That’s it folks. Powers season 1 has wrapped up with its tenth and final episode. The first PlayStation Originals show, all ten episodes of Powers are available on the PSN for your binging pleasure, free for PS Plus subscribers. Seriously, if you have PS Plus, give the show a try. Why not, right? It’s free. Anyways…
Following last week’s episode, for which you can find the review here, “F@#k the Big Chiller” picks up not too long after we left off. Wolfe has escaped, and everyone is in a dead scramble to deal with it. And this is how the first part of the episode goes, the second part then concerned with the aftermath following the end of the escape. These two distinct parts characterize the episode as a whole, both operating very well on their own, but the sudden shift in tone and pacing is a jarring change that ultimately hurts the episode overall.
As Wolfe is on the run, searching out those that took sway, we are treated to some truly well done scenes, Walker, Pilgrim, Cross, and Triphammer arguing amongst themselves, trying to come up with a plan. It was good to see the betrayals and double-crossing from last week were not simply forgotten, every character on edge and distrustful of the others. This gave the whole ordeal a great chaotic feeling to it, none of the characters on the same page or agreeing how to go after Wolfe. All of it was especially poignant when compared to the absolute composer of Wolfe, setting up an intense contrast that was a joy to watch unfold.
It is also worth noting that Calista’s reaction to Wolfe and his escape, her fear and strange admiration for him, was the first time I really got her character and was intrigued by what she was doing. Seeing her suddenly looking up to Wolfe, much in the same way that Walker and Royalle used to, just solidified the gravity and intoxicating presence surrounding Wolfe and everything he does. Calista was a great character to reemphasize this with, her admiration and devotion to Royalle never quite coming through the way it was meant to, but her feelings towards Wolfe really showcasing her need for a leader, speaking to both their characters.
And of course, as you would expect, there was quite the body count during Wolfe’s rampage, just as there should be. Needless to say, the culmination of the conflict was satisfyingly brutal and tense.
The immediate change, then, to the complete lack of tension in the conflict’s aftermath very much came out of nowhere. Seeing everyone suddenly watching TV and taking walks in the park, after only a minute before seeing them fight for their lives, felt unnatural to watch, the transition not done well enough to move the audience past the violence and chaos.
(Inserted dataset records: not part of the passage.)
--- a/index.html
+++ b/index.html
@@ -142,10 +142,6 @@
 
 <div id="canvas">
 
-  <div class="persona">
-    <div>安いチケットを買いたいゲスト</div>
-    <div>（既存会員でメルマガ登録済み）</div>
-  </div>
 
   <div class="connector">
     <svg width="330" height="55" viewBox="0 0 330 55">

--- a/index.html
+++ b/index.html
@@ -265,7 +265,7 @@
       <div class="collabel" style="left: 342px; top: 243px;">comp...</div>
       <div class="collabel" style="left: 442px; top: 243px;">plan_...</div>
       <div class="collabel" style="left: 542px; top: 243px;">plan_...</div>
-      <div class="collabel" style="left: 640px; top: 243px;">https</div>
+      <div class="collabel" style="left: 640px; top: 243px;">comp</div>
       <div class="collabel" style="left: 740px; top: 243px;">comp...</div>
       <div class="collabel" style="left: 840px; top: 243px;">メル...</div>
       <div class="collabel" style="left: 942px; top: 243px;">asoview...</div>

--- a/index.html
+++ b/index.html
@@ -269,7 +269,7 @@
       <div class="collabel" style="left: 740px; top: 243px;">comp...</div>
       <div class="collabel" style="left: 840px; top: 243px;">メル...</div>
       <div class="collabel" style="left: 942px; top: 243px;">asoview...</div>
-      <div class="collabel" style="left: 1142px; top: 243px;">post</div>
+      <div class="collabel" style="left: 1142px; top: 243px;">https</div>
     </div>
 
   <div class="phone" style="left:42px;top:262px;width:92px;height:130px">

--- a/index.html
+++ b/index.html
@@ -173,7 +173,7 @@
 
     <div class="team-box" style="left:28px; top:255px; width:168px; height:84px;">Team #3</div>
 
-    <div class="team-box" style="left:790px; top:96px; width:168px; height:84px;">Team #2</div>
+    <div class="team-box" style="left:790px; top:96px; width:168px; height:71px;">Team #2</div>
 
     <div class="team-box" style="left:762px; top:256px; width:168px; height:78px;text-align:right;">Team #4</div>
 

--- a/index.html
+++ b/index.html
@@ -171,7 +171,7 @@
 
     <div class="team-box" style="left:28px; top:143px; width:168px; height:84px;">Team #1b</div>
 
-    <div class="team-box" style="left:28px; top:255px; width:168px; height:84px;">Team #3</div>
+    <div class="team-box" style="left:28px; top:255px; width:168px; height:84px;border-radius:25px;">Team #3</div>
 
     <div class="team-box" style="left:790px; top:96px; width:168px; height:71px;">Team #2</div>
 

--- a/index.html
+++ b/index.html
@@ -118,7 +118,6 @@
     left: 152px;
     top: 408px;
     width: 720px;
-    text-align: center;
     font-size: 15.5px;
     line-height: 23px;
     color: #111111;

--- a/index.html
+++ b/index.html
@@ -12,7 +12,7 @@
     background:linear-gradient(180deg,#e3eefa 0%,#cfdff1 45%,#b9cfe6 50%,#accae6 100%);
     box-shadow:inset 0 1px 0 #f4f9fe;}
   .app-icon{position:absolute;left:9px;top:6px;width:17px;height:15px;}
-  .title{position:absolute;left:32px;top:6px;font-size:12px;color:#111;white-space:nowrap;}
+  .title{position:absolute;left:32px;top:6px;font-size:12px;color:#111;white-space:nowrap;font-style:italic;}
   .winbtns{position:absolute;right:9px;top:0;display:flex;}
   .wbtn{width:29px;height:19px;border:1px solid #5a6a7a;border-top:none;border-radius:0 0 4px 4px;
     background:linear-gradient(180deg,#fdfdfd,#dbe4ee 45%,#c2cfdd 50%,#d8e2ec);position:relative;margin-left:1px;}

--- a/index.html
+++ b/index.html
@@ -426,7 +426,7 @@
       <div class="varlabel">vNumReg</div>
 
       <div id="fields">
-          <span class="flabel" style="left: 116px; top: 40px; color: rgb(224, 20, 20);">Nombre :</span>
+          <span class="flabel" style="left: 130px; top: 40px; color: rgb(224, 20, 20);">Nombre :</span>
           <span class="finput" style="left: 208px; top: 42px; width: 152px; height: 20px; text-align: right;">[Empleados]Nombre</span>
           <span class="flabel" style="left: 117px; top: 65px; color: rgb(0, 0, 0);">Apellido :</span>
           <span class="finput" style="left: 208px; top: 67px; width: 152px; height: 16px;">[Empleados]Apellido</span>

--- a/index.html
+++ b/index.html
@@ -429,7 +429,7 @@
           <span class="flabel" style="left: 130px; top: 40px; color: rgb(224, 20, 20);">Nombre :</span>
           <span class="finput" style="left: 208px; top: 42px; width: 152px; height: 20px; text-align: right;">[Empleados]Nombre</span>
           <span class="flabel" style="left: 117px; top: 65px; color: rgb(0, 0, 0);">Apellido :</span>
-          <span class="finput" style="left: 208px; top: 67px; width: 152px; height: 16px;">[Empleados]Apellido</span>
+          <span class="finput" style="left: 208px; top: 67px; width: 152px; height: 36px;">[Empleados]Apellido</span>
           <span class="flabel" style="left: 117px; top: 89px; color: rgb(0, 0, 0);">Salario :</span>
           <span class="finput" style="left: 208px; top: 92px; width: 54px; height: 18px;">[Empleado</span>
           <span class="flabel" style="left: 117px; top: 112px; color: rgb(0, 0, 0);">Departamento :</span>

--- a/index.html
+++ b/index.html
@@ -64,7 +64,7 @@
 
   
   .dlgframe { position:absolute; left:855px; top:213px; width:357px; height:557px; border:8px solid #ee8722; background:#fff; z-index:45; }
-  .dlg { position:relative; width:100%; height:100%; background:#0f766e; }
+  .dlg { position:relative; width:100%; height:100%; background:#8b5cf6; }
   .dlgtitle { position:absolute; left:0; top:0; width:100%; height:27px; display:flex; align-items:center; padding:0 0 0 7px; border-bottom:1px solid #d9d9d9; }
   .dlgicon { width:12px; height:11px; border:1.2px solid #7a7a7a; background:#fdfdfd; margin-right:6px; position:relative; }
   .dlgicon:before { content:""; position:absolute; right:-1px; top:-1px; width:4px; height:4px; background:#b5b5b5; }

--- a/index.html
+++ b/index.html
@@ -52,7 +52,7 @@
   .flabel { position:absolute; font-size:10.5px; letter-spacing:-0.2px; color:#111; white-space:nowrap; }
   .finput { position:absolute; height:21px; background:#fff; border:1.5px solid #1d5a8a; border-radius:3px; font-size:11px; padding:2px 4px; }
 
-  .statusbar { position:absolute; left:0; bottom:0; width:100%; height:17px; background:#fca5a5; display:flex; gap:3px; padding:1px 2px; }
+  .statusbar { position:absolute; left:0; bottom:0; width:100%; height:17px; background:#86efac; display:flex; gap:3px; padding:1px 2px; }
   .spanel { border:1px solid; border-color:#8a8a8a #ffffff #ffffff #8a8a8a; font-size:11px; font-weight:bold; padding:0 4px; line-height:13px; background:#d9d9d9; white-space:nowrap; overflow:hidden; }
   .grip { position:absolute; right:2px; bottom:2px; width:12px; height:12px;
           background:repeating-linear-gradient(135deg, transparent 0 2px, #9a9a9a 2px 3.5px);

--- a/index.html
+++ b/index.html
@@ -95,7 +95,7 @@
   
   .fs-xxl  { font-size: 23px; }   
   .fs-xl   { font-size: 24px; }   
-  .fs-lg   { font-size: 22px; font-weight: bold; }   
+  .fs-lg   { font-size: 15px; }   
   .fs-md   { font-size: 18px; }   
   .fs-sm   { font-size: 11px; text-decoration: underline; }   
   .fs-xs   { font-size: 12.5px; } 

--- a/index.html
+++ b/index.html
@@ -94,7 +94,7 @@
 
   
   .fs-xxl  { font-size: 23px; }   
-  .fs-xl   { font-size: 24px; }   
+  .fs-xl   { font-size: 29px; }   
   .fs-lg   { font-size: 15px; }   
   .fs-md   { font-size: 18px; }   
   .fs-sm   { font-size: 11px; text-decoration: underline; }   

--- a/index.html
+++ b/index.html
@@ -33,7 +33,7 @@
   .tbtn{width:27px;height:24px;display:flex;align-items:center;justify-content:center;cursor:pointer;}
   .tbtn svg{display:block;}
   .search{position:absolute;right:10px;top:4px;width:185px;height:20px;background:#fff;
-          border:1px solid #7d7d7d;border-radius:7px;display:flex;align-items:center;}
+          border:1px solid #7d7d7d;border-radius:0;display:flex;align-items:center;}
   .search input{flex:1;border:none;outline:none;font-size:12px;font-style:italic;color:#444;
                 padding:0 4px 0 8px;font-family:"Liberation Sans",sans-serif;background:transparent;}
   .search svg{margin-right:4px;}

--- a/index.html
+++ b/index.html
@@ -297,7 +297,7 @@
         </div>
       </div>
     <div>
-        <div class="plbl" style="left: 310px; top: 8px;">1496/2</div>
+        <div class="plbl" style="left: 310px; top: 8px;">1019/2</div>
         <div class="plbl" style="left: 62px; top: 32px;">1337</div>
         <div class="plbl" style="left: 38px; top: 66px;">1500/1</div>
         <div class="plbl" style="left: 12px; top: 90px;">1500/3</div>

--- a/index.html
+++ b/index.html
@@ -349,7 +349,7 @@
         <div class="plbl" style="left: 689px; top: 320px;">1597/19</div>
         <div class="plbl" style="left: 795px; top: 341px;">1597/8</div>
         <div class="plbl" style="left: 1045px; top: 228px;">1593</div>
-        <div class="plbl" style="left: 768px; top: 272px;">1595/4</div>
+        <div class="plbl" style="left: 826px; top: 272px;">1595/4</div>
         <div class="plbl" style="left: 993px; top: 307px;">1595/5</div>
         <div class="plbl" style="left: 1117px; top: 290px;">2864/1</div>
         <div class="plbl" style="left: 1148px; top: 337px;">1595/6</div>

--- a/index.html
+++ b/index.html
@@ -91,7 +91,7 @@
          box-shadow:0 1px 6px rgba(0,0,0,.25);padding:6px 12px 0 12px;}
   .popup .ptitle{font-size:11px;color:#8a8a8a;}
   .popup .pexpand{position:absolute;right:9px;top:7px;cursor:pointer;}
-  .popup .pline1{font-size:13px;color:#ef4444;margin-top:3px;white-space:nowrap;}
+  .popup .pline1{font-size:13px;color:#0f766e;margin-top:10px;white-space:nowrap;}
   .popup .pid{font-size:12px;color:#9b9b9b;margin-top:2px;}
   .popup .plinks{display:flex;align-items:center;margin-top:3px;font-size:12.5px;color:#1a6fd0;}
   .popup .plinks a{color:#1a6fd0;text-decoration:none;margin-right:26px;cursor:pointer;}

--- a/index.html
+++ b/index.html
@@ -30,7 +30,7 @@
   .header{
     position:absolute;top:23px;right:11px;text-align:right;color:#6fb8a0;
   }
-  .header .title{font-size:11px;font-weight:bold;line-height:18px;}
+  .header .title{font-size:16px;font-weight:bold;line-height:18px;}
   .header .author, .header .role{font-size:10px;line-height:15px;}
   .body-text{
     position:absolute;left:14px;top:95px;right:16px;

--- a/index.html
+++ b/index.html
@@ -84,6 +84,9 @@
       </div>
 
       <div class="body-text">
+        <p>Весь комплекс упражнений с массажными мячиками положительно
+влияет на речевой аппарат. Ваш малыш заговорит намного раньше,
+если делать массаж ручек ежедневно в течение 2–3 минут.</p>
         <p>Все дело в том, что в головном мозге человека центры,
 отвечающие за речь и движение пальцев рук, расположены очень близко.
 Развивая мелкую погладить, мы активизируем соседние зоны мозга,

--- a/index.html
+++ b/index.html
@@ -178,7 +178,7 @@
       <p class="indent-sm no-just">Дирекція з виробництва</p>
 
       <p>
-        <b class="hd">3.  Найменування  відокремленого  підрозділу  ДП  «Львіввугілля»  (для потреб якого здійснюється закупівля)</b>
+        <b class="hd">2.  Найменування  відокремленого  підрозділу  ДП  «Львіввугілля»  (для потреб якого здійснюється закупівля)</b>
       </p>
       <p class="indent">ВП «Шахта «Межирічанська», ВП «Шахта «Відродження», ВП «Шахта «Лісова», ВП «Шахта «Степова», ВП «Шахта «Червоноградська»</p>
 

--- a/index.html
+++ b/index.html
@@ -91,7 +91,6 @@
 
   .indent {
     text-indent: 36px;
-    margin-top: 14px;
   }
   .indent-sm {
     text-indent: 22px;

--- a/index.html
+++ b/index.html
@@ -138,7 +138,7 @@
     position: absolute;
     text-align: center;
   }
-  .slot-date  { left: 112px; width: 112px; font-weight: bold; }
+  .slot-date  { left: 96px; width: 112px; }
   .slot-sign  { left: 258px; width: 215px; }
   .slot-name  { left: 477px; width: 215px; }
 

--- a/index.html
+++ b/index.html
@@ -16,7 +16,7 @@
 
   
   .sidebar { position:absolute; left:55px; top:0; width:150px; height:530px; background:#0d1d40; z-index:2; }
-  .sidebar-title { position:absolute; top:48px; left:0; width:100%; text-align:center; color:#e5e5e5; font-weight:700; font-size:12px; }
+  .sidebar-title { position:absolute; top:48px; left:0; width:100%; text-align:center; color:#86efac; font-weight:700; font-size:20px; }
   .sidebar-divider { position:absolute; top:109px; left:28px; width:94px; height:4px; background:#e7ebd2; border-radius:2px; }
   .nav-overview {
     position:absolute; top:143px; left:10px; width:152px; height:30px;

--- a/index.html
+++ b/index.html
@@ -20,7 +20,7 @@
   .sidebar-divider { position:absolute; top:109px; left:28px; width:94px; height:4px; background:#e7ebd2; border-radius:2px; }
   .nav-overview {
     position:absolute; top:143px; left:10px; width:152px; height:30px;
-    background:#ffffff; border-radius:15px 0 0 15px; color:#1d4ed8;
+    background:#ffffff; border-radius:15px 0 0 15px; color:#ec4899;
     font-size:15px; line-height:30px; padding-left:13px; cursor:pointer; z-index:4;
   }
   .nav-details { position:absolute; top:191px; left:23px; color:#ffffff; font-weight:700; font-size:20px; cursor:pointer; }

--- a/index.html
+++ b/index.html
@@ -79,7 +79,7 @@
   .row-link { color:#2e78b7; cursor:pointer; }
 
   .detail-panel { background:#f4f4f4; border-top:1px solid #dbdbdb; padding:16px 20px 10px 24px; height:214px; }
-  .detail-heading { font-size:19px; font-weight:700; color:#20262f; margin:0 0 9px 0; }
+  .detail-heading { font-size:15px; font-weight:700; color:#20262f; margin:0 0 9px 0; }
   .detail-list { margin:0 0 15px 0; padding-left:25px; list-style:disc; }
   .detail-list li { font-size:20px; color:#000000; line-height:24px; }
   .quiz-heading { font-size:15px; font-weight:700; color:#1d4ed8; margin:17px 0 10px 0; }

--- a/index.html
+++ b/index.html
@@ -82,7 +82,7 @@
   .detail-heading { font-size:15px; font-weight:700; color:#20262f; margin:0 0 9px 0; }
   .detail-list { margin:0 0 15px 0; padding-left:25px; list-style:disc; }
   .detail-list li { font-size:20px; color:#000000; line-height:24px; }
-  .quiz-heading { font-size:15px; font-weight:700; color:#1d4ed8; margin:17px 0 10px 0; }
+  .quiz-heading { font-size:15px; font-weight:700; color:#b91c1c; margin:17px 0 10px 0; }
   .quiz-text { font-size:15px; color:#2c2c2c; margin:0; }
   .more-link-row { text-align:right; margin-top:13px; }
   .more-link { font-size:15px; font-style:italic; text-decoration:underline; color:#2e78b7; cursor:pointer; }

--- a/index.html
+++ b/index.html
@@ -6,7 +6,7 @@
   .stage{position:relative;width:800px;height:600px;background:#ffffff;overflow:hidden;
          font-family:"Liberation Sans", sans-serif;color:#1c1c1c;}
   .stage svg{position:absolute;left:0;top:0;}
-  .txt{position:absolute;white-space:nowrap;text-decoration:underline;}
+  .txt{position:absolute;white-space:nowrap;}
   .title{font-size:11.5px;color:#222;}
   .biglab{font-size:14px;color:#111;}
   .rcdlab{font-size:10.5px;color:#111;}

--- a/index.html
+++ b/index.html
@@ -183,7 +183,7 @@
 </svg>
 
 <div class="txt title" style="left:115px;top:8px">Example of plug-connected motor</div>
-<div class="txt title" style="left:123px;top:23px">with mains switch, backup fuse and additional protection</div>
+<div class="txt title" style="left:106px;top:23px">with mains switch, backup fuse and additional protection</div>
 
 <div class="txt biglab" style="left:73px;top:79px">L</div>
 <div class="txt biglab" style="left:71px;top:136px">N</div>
That said, seeing Walker go around and check in with everyone was a pleasant progression and reminder of just how much of a connection Walker has made with each of the other characters, making the finale’s end that much more of a punch in the stomach. With no word yet on a second season for Powers, sadly, it is hard for there to not be the nagging thought that this all really could be the end, no real resolution ever coming. But pushing that thought away, assuming Powers does get a second season, the set up for each character, all of them starting down a fresh path, especially in the cases of Calista, Zora, and Krispin, served well as a stepping stone and as signifiers towards where the story could go from here, all of it promising, and, most importantly, something I want to see.
Powers’ season 1 finale was not perfect, the cramming of two very different story beats into a single package making the whole feel disjointed. But those story beats worked well on their own, both intriguing and delivering in multiple ways in their own right. In the end, the off beat strangeness of Powers is unlike pretty much any other show out there, and even if only for that reason alone I hope it gets renewed. The world is interesting, its take on superpowers is unique and fun, and, despite some rockiness near the beginning of the season, the characters grow on you. Needless to say, it would be a shame not to see the story allowed to continue.